Federal Income Tax Consequences

     The following is a summary of the material anticipated
Federal income tax consequences of the Reverse Stock Split to
stockholders of the Company.  This summary is based on the
Federal income tax laws now in effect and as currently
interpreted; it does not take into account possible changes in
such laws or interpretations, including amendments to applicable
statutes, regulations and proposed regulations or changes in
judicial or administrative rulings, some of which may have
retroactive effect.  This summary is provided for general
information only and does not purport to address all aspects of
the possible Federal income tax consequences  of the Reverse
Stock Split and IS NOT INTENDED AS TAX ADVICE TO ANY PERSON.  In
particular, and without limiting the foregoing, this summary does
not consider the Federal income tax consequences to stockholders
of the Company in light of their individual investment
circumstances or to holders subject to special treatment under
the Federal income tax laws (for example, life insurance
companies, regulated investment companies and foreign taxpayers). 
The summary does not address any consequence of the Reverse Stock
Split under any state, local or foreign tax laws.
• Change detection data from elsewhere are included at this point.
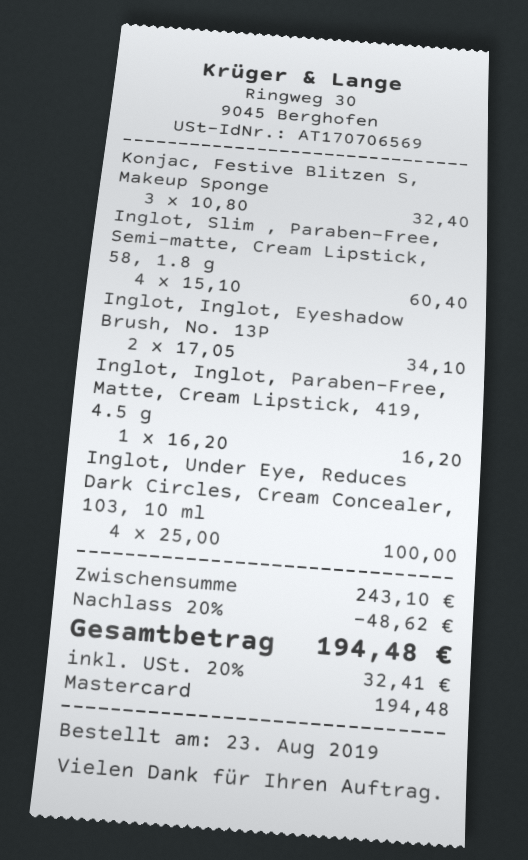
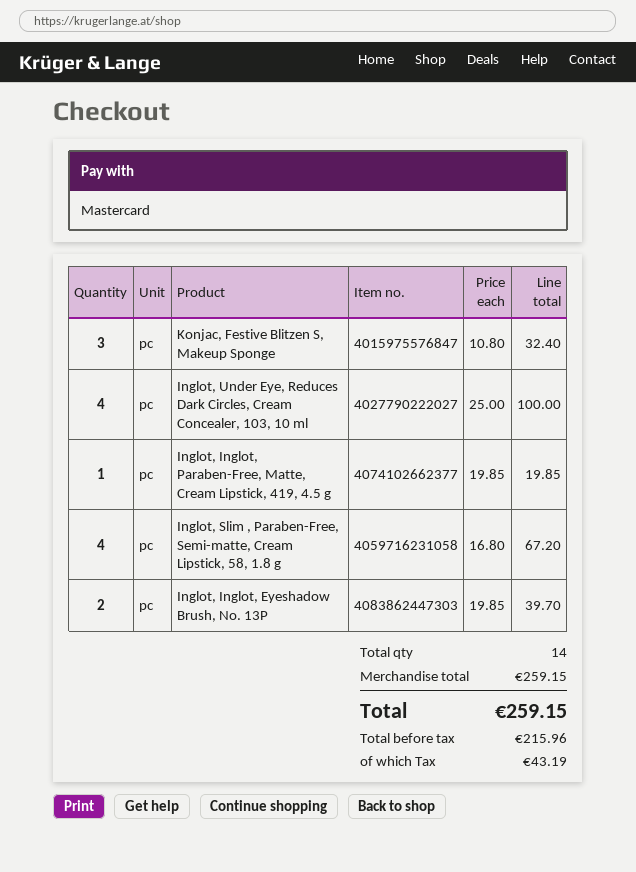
Inglot, Slim , Paraben-Free, Semi-matte, Cream Lipstick, 58, 1.8 g: 4 x 15.10 = 60.40 -> 4 x 16.80 = 67.20
Inglot, Inglot, Eyeshadow Brush, No. 13P: 2 x 17.05 = 34.10 -> 2 x 19.85 = 39.70
Inglot, Inglot, Paraben-Free, Matte, Cream Lipstick, 419, 4.5 g: 1 x 16.20 = 16.20 -> 1 x 19.85 = 19.85
subtotal: 243.10 -> 259.15
discount: 20% = 48.62 -> none
tax: 32.41 -> 43.19
total: 194.48 -> 259.15

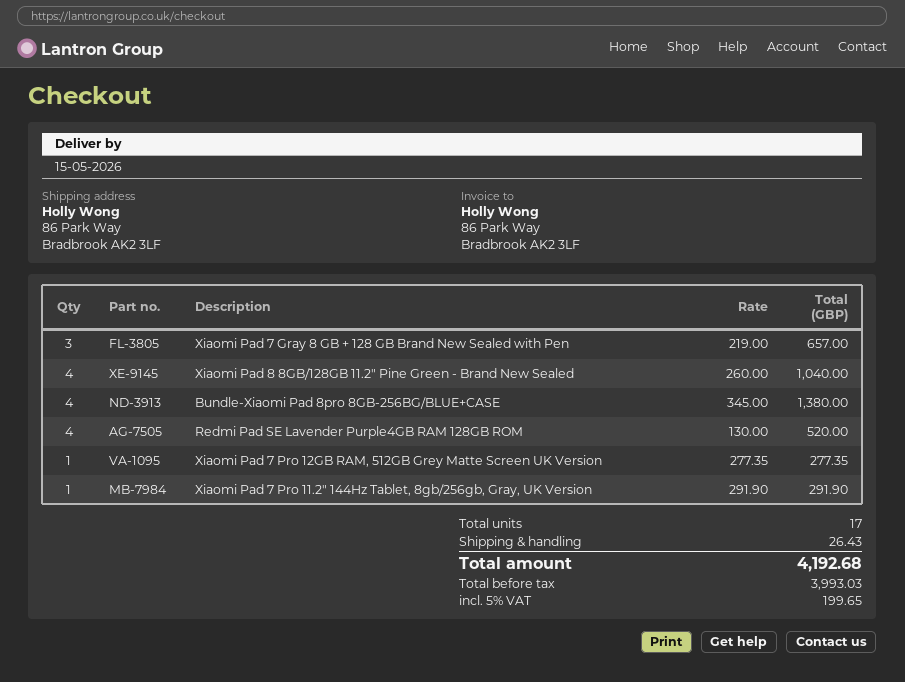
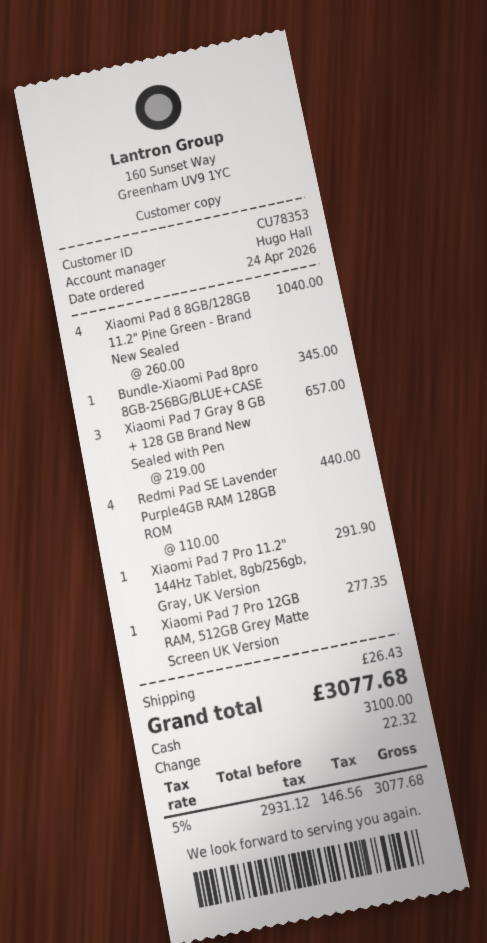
Bundle-Xiaomi Pad 8pro 8GB-256BG/BLUE+CASE: 4 x 345.00 = 1380.00 -> 1 x 345.00 = 345.00
Redmi Pad SE Lavender Purple4GB RAM 128GB ROM: 4 x 130.00 = 520.00 -> 4 x 110.00 = 440.00
net: 3993.03 -> 2931.12
tax: 5% = 199.65 -> 5% = 146.56
total: 4192.68 -> 3077.68

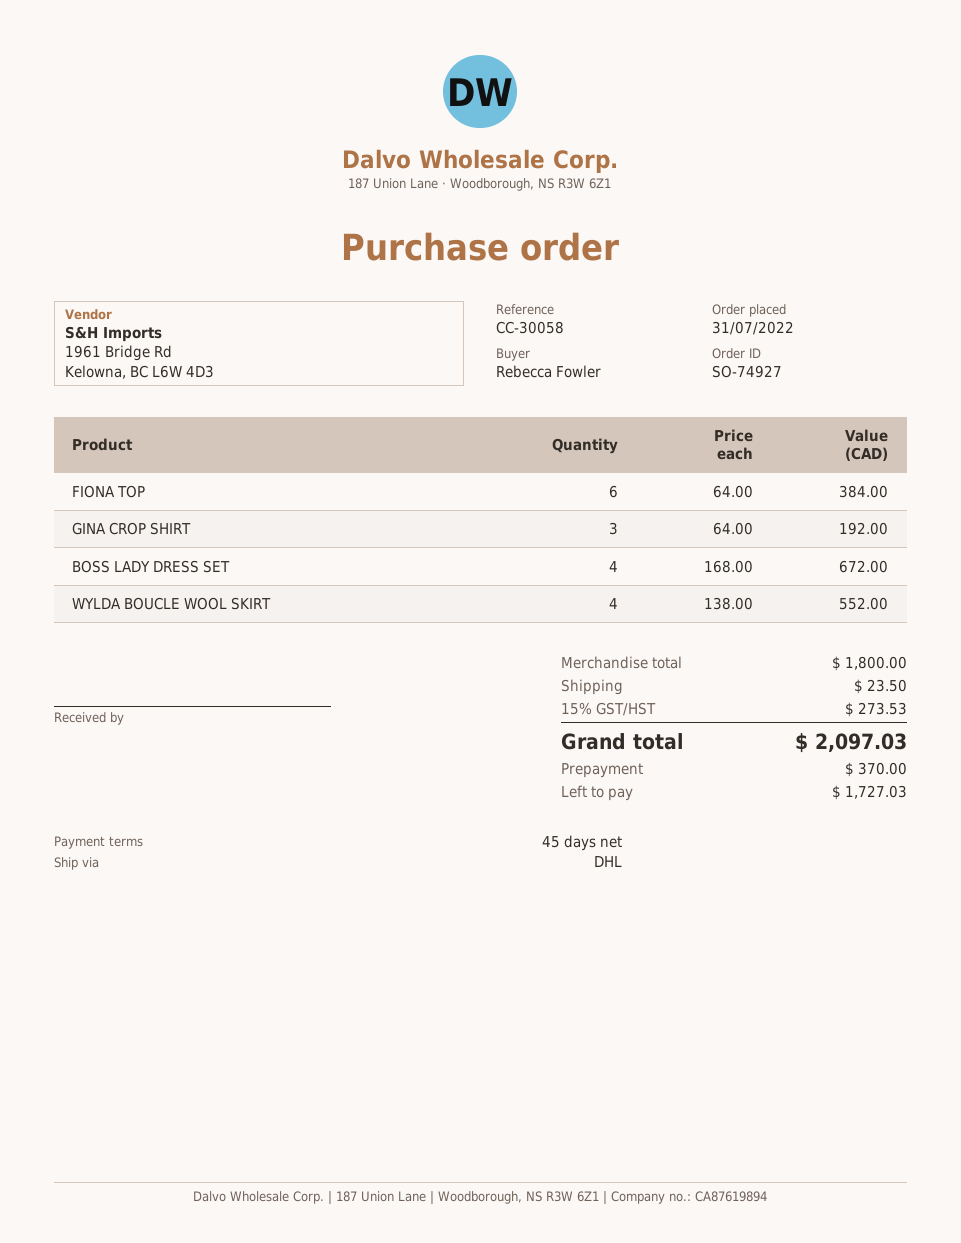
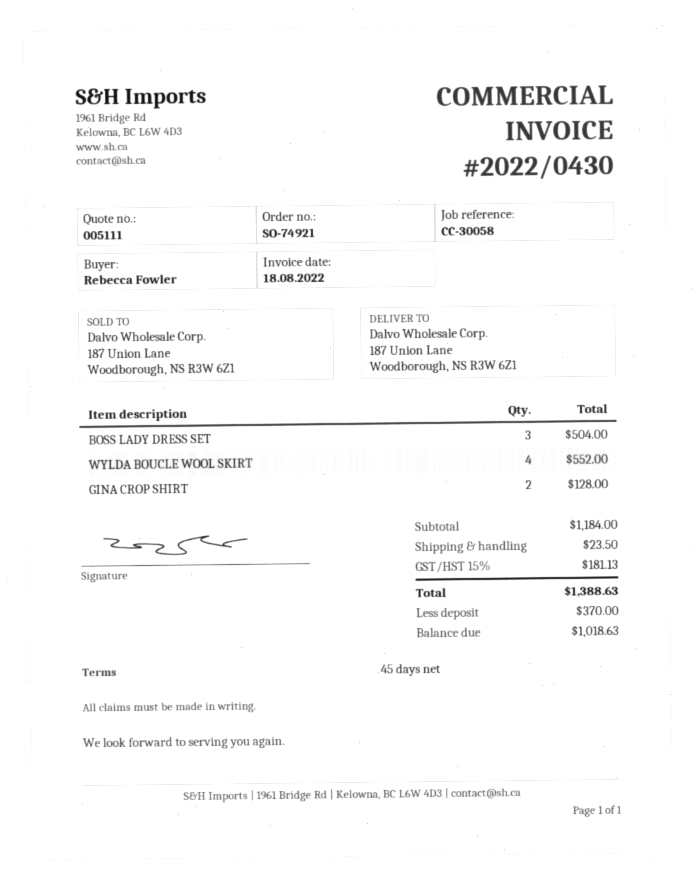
order number: SO-74927 -> SO-74921
FIONA TOP: 6 for 384.00 -> none
GINA CROP SHIRT: 3 for 192.00 -> 2 for 128.00
BOSS LADY DRESS SET: 4 for 672.00 -> 3 for 504.00
subtotal: 1800.00 -> 1184.00
tax: 15% = 273.53 -> 15% = 181.13
total: 2097.03 -> 1388.63
balance: 1727.03 -> 1018.63

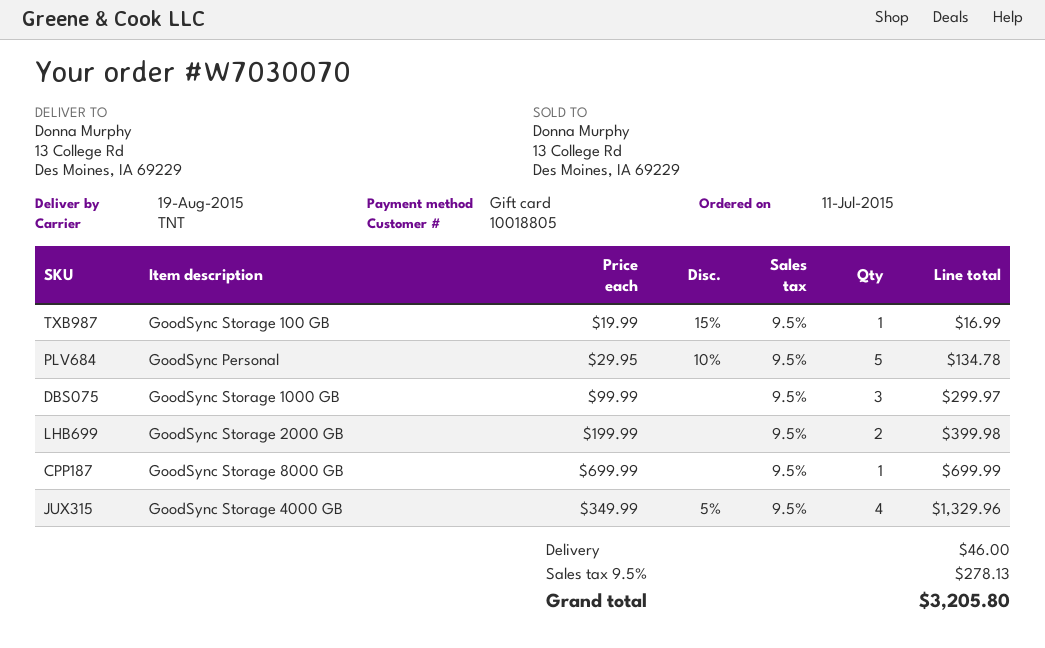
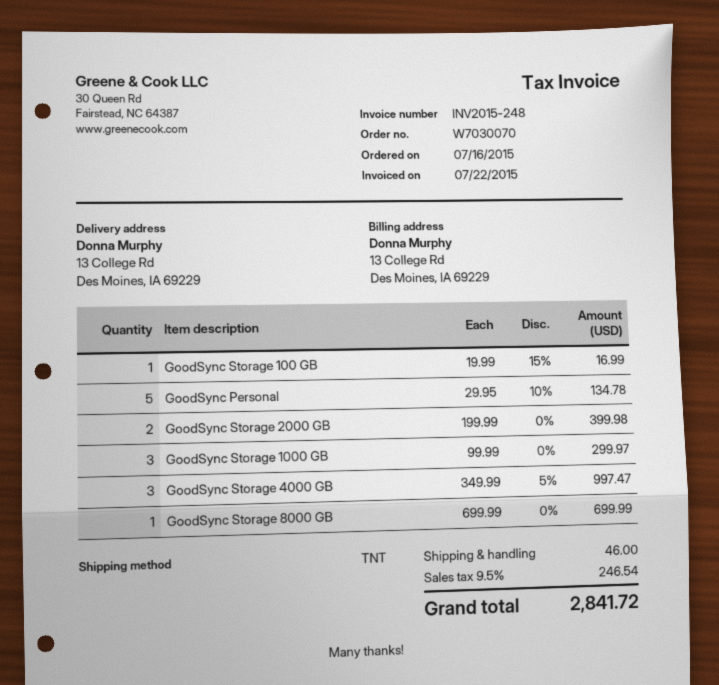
order date: 2015-07-11 -> 2015-07-16
GoodSync Storage 4000 GB: 4 x 349.99 - 5% = 1329.96 -> 3 x 349.99 - 5% = 997.47
tax: 9.5% = 278.13 -> 9.5% = 246.54
total: 3205.80 -> 2841.72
     No ruling from the Internal Revenue Service ("Service") or
opinion of counsel will be obtained regarding the Federal income
tax consequences to the stockholders of the Company as a result
of the Reverse Stock Split.  ACCORDINGLY, EACH STOCKHOLDER IS
ENCOURAGED TO CONSULT HIS OR HER TAX ADVISOR REGARDING THE
SPECIFIC TAX CONSEQUENCES OF THE PROPOSED TRANSACTION TO SUCH
STOCKHOLDER, INCLUDING THE APPLICATION AND EFFECT OF STATE, LOCAL
AND FOREIGN INCOME AND OTHER TAX LAWS.

     The Company believes that the Reverse Stock Split would be a
tax-free recapitalization to the Company and its stockholders. 
If the Reverse Stock Split qualifies as a recapitalization under
Section 368(a)(1)(E) of the Internal Revenue Code of 1986, as
amended, a stockholder of the Company who exchanges his or her
Common Stock solely for new Common Stock should recognize no gain
or loss for Federal income tax purposes.  A stockholder's
aggregate tax basis in his or her shares of new Common Stock
received from the Company should be the same as his or her
aggregate tax basis in the Common Stock exchanged therefor.  The
holding period of the new Common Stock received by such
stockholder should include the period during which the Common
Stock surrendered in exchange therefor was held, provided all
such Common Stock was held as a capital asset on the date of the
exchange.

Vote Required

     The approval of the Reverse Stock Split requires the
affirmative vote of a majority of the outstanding shares of
Common Stock, $6 Preferred Stock and $2 Preference Stock of the
Company, voting together as a single class.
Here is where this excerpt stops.